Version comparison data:
****

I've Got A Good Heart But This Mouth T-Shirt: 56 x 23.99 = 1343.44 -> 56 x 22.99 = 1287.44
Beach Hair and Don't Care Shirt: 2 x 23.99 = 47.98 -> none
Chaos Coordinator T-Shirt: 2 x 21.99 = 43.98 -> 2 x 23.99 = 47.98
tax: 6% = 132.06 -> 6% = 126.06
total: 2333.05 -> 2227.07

****

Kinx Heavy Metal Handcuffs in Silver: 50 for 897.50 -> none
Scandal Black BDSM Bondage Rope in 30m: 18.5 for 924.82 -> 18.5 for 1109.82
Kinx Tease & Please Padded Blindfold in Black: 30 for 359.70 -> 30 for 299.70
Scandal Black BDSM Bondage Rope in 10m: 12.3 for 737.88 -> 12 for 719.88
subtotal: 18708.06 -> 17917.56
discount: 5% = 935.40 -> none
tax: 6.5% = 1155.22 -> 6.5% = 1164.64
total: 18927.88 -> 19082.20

****

From the records above, pull out every line containing the word "Scandal".

EXERCISE RESPONSE:
Scandal Black BDSM Bondage Rope in 30m: 18.5 for 924.82 -> 18.5 for 1109.82
Scandal Black BDSM Bondage Rope in 10m: 12.3 for 737.88 -> 12 for 719.88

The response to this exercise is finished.